------ Given records ------
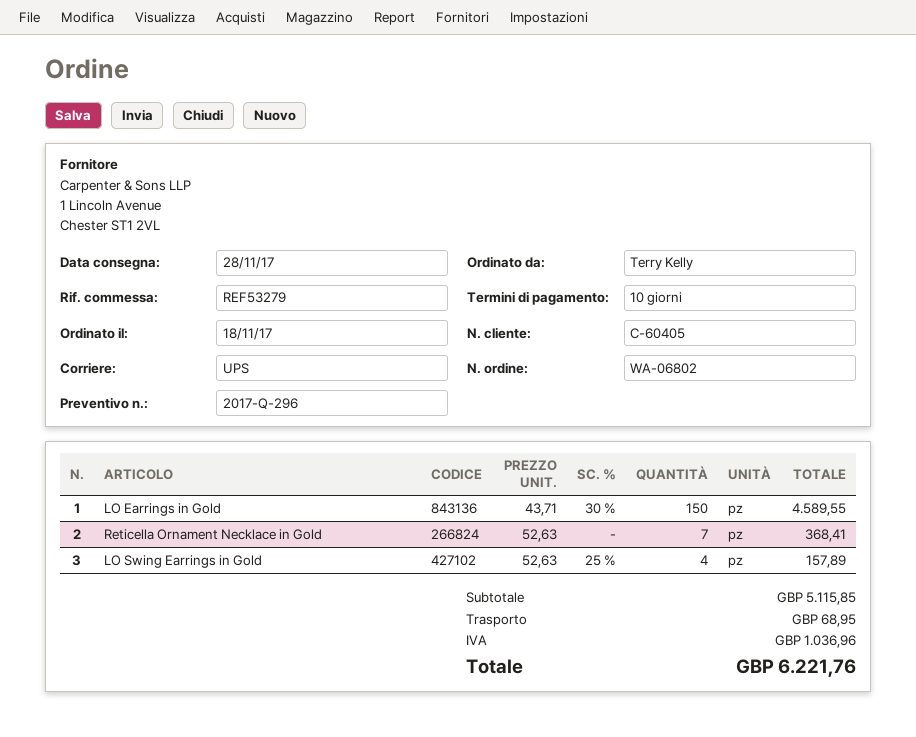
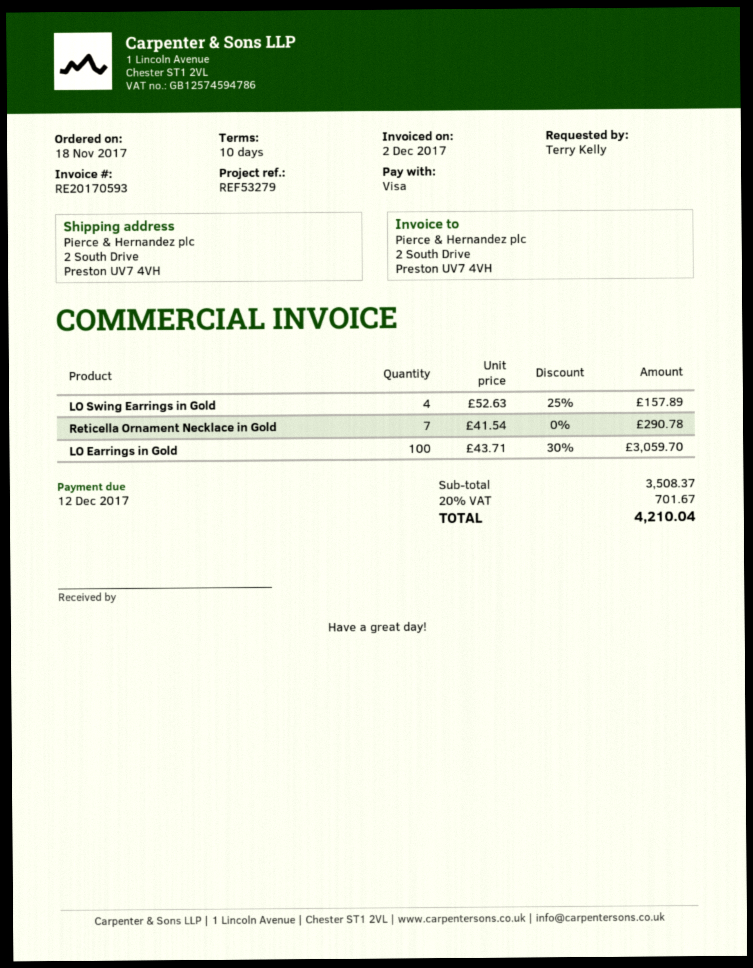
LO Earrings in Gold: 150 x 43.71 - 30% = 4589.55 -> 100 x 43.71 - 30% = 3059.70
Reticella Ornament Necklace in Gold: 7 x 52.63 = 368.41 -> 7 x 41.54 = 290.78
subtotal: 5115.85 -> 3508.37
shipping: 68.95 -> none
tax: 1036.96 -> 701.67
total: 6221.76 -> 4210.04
------
• Your assignment: This exercise requires the lines of the entries containing the string "Gold".

• Response to this task:
LO Earrings in Gold: 150 x 43.71 - 30% = 4589.55 -> 100 x 43.71 - 30% = 3059.70
Reticella Ornament Necklace in Gold: 7 x 52.63 = 368.41 -> 7 x 41.54 = 290.78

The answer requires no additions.